Self-Regulatory Organizations; Financial Industry Regulatory 
Authority, Inc.; Notice of Filing and Immediate Effectiveness of a 
Proposed Rule Change to Update Rule Cross-References and Make Non-
Substantive Technical Changes to Certain FINRA Rules

July 14, 2016.
    Pursuant to Section 19(b)(1) of the Securities Exchange Act of 1934 
(``Act'') \1\ and Rule 19b-4 thereunder,\2\ notice is hereby given that 
on July 7, 2016, Financial Industry Regulatory Authority, Inc. 

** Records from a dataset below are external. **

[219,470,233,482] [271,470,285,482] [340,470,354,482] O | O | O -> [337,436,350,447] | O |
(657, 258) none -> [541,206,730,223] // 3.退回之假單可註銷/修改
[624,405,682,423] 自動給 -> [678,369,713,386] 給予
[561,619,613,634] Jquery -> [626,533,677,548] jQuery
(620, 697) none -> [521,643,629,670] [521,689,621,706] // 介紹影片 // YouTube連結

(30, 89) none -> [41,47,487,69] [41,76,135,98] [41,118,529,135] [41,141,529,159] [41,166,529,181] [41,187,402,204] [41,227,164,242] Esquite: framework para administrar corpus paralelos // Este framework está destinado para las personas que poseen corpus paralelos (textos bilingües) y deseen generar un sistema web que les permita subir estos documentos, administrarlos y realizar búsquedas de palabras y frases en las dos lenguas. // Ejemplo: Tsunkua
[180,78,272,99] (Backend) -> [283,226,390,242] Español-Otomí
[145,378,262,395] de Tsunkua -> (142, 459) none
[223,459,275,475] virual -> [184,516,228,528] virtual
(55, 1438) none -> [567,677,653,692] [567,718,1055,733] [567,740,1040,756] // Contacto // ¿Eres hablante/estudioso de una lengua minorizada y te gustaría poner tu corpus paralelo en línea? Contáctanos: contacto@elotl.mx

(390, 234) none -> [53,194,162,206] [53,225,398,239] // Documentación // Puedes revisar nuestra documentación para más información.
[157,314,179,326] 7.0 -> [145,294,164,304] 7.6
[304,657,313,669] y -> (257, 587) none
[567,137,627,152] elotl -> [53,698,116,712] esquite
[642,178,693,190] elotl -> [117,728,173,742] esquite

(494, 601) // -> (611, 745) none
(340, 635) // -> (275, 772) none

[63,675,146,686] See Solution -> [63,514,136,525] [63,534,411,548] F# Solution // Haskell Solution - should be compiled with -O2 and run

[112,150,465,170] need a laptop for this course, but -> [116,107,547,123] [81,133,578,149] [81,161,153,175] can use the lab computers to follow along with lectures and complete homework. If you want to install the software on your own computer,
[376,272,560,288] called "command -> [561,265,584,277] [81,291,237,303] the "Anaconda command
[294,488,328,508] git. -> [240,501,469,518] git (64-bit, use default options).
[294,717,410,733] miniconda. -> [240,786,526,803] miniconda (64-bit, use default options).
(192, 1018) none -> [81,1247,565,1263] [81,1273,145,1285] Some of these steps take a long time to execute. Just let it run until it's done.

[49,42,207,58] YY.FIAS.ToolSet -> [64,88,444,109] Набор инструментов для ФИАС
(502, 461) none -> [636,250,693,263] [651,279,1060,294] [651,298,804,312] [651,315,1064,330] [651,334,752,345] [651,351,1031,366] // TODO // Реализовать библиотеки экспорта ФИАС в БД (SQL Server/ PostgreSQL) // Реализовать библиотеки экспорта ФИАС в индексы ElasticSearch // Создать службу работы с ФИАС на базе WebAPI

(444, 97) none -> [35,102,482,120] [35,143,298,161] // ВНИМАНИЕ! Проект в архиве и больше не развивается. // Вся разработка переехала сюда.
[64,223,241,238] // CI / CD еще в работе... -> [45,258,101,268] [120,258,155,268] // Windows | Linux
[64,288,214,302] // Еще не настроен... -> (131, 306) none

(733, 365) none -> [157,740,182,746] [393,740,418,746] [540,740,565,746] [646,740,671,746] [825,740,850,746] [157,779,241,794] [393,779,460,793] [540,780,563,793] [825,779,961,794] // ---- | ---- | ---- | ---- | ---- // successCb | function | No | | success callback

(``FINRA'') filed with the Securities and Exchange Commission (``SEC'' 
or ``Commission'') the proposed rule change as described in Items I and 
II below, which Items have been prepared by FINRA. FINRA has designated 
the proposed rule change as constituting a ``non-controversial'' rule 
change under paragraph (f)(6) of Rule 19b-4 under the Act,\3\ which 
renders the proposal effective upon receipt of this filing by the 
Commission. The Commission is publishing this notice to solicit 
comments on the proposed rule change from interested persons.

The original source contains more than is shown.